Rund 2,1 Millionen Pkw verschiedener Modellreihen, u.a. Fiesta, wurden vom US-Hersteller Ford wegen Problemen an der Türverriegelung zurückbeordert.
(Bild: Ford)

Die Rückrufe der Automobilhersteller bewegen sich weiter auf sehr hohem Niveau. Das Center of Automotive Management (CAM) hat in der Studie „Rückruf-Trends der globalen Automobilhersteller 2011-2021“ dazu den Markt in den USA als Referenzmarkt untersucht. Hier wurden im Jahr 2020 30,3 Millionen Pkw wegen sicherheitstechnischen Mängeln zurückgerufen. Im ersten Halbjahr 2021 waren es bereits über 18,6 Millionen Pkw inklusive Kleintransporter.

Die Analysten berechneten daher eine Rückrufquote – die Anzahl der zurückgerufenen Fahrzeuge an den Neuzulassungen des Jahres – von 208 Prozent im Jahr 2020 und von 227 Prozent im ersten Halbjahr 2021. Zum Vergleich: 2019 lag die Quote bei 219 Prozent.

Neuer Negativrekord im Langfristvergleich

In den Jahren von 2011 bis 2020 kam es zu einem Allzeit-Negativrekord von über 331 Millionen zurückgerufenen Fahrzeugen allein im US-Markt: Das entspricht einer durchschnittlichen Rückrufquote von 201 Prozent. Inklusive des ersten Halbjahrs 2021 wurden seit dem Jahr 2011 349,7 Millionen Pkw zurückgerufen (204 %). Damit wurden mehr als doppelt so viele Fahrzeuge in die Werkstätten zurückbeordert als im gleichen Zeitraum an Neuwagen verkauft werden konnten.

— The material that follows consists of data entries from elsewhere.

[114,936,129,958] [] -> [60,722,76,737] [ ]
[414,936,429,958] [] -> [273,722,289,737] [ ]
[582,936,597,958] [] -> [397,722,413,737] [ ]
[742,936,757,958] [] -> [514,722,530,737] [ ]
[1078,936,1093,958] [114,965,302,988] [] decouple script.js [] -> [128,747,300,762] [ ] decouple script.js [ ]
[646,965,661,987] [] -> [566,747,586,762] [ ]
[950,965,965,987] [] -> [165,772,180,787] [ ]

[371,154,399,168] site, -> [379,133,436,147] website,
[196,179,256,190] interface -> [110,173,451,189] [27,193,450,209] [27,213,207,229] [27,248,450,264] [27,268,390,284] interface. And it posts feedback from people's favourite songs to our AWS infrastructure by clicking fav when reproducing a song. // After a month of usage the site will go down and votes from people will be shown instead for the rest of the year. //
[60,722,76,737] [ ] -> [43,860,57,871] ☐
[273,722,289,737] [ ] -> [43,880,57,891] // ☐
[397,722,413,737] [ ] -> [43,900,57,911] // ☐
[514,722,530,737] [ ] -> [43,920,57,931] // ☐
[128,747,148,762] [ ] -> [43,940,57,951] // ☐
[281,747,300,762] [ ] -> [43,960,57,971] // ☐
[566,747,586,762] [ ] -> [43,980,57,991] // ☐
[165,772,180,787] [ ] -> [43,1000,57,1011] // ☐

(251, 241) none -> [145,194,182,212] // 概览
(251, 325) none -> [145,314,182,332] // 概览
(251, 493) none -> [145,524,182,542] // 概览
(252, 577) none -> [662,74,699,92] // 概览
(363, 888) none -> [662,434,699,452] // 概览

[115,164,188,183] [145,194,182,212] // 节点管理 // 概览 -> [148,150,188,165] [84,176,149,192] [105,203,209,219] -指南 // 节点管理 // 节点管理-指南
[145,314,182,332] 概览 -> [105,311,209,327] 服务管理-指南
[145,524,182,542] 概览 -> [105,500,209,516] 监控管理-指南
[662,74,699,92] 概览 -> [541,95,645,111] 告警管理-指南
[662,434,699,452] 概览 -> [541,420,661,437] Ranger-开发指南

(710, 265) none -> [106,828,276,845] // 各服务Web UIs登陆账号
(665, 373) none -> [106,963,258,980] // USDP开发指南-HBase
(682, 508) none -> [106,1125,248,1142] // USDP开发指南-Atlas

Rückrufquoten von mehr als 400 Prozent bei einzelnen Marken

Im Jahr 2020 schnitten die Hersteller Volvo, Honda und Mitsubishi am schlechtesten ab: Ihre sicherheitstechnischen Rückrufquoten betrugen hier mehr als 400 Prozent. Darauf folgte Toyota mit 328 Prozent (rund sieben Millionen Fahrzeuge), Honda (5,8 Millionen Pkw) und Ford (rund fünf Millionen Fahrzeuge). Die geringsten Rückrufquoten aus dem Jahr 2020 haben Tesla (13 %), Mazda (26 %), General Motors (53 %) und Jaguar Land Rover (75 %). Die deutschen Automobilhersteller BMW (126 %), Volkswagen (121 %) und Daimler (86 %) lagen eher im Mittelfeld.

Der größte Teil der sicherheitstechnischen Produktmängel fiel im Jahr 2020 auf den Insassenschutz (rund 27 %), gefolgt von Problemen mit dem Antriebsstrang wie Motor und Getriebe (etwa 21 %), der Karosserie (20 %) und der Elektrik und Elektronik (14 %) sowie Mängel an den Bremsanlagen (10 %). Rund sieben Prozent der betroffenen Pkw mussten wegen Softwarefehlern in die Werkstatt gebracht werden.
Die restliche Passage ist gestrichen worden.